- [Your goal]
Below are records; count how many of their lines contain the string "with", and give only that number.

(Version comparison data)

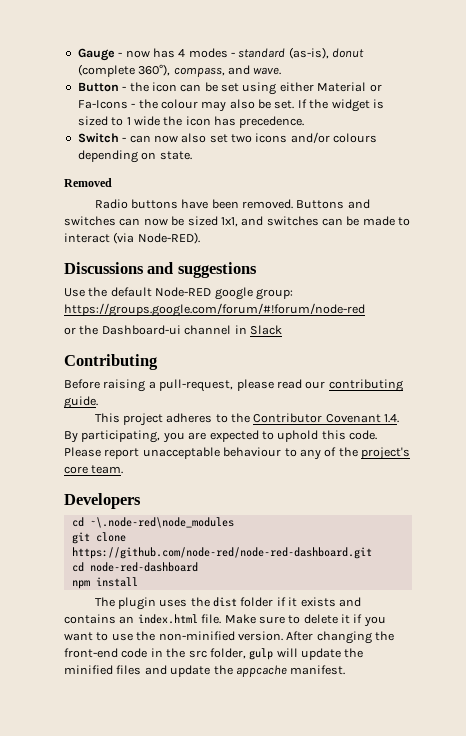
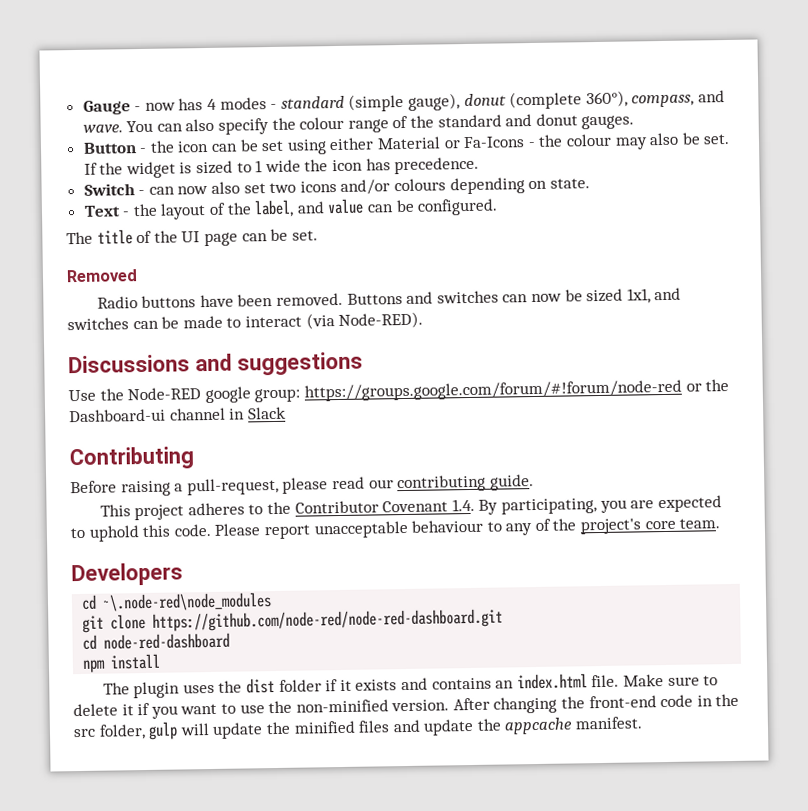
[288,47,329,59] (as-is), -> [348,93,461,112] (simple gauge),
(282, 71) none -> [126,113,635,135] You can also specify the colour range of the standard and donut gauges.
(192, 155) none -> [83,198,499,220] [66,228,318,247] // Text - the layout of the label, and value can be configured. // The title of the UI page can be set.
[110,287,152,297] default -> (124, 394) none
(365, 310) // -> (682, 390) none

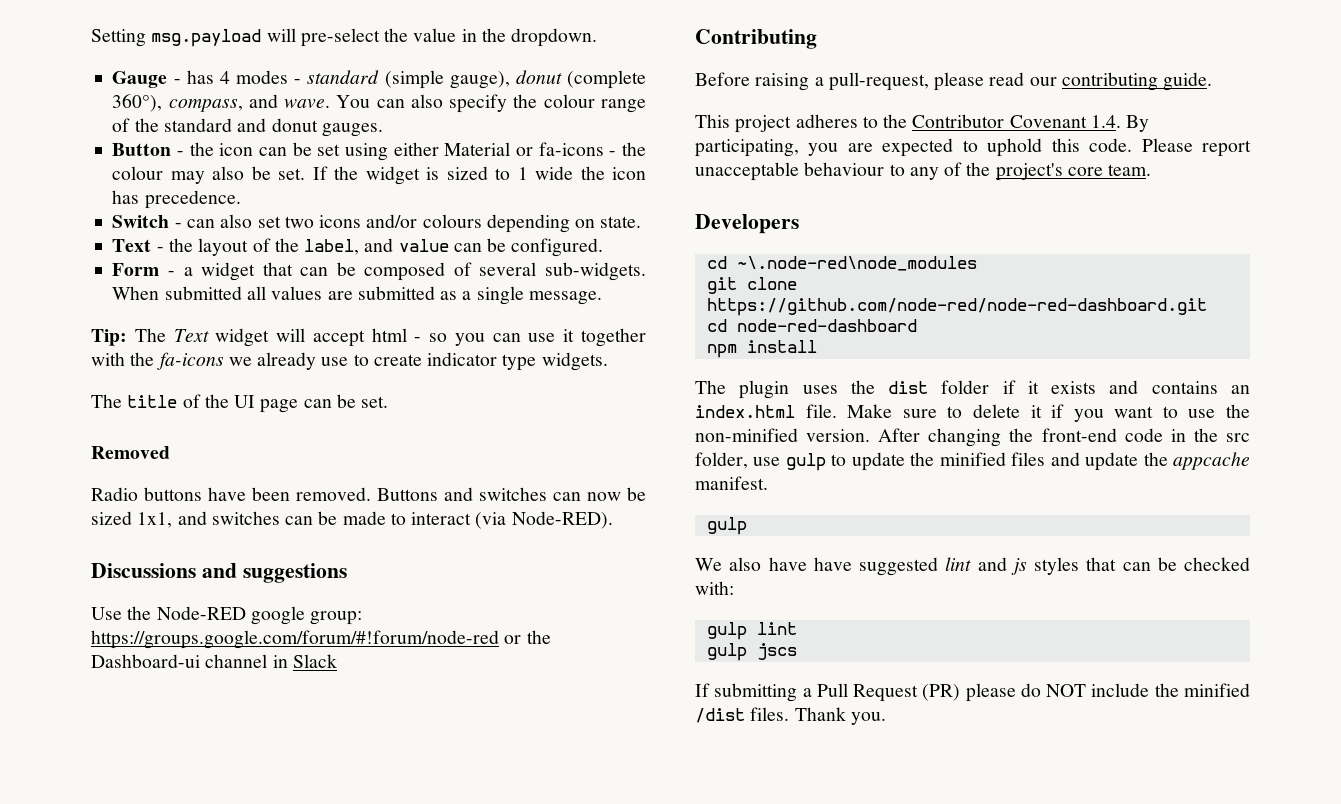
(82, 107) none -> [91,28,598,47] Setting msg.payload will pre-select the value in the dropdown. //
[144,102,176,111] now -> (181, 81) none
[463,136,526,149] Fa-Icons -> [538,142,604,156] fa-icons
[177,185,209,195] now -> (215, 223) none
(499, 207) none -> [112,262,646,281] [112,286,602,305] [91,328,646,347] [91,352,608,371] // Form - a widget that can be composed of several sub-widgets. When submitted all values are submitted as a single message. // Tip: The Text widget will accept html - so you can use it together with the fa-icons we already use to create indicator type widgets.
[148,721,210,740] gulp will -> [753,453,847,471] use gulp to
(643, 723) none -> [706,517,747,535] [695,557,1250,576] [695,581,734,595] [706,622,797,640] [706,643,797,661] [695,683,1250,702] [695,707,886,725] // gulp // We also have have suggested lint and js styles that can be checked with: // gulp lint // gulp jscs // If submitting a Pull Request (PR) please do NOT include the minified /dist files. Thank you.

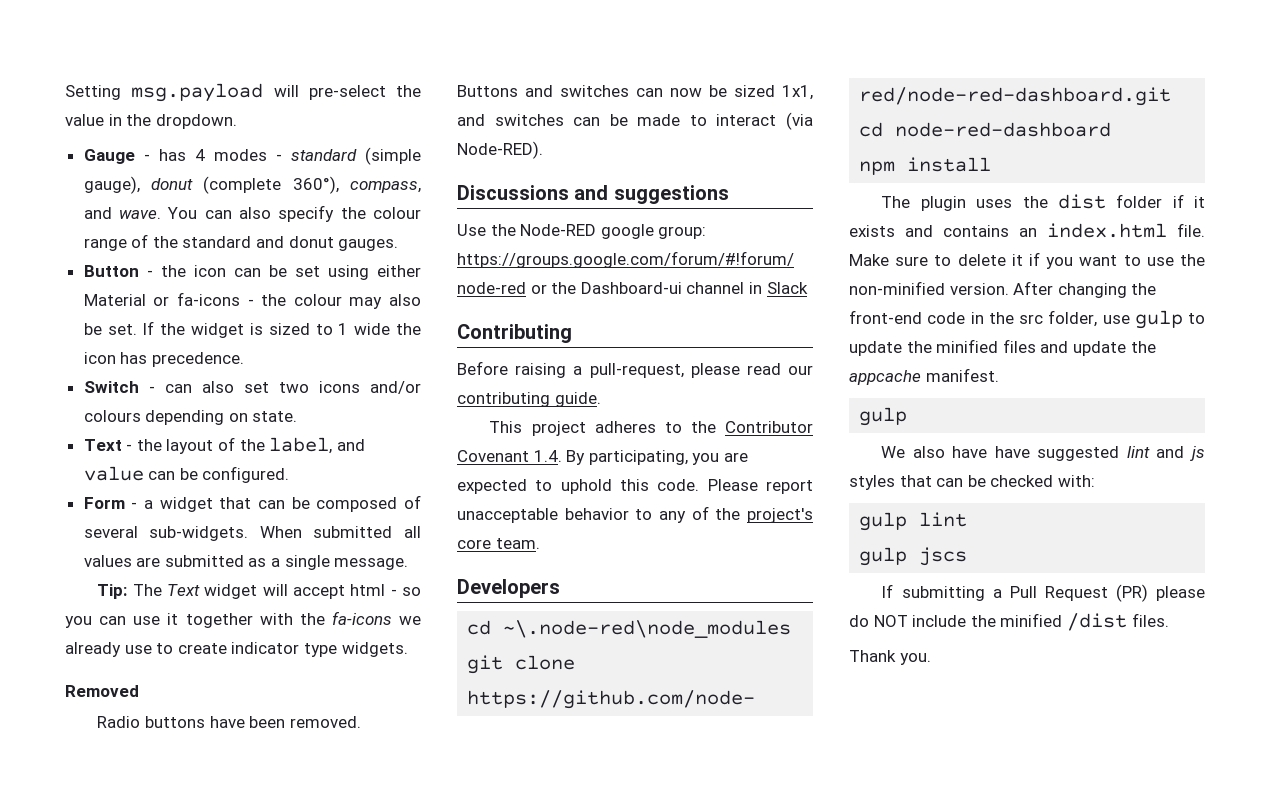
[91,394,389,413] // The title of the UI page can be set. -> (408, 649) none
[804,162,885,176] behaviour -> [564,508,629,520] behavior
(790, 714) none -> (1169, 620) //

- [Exercise solution]
2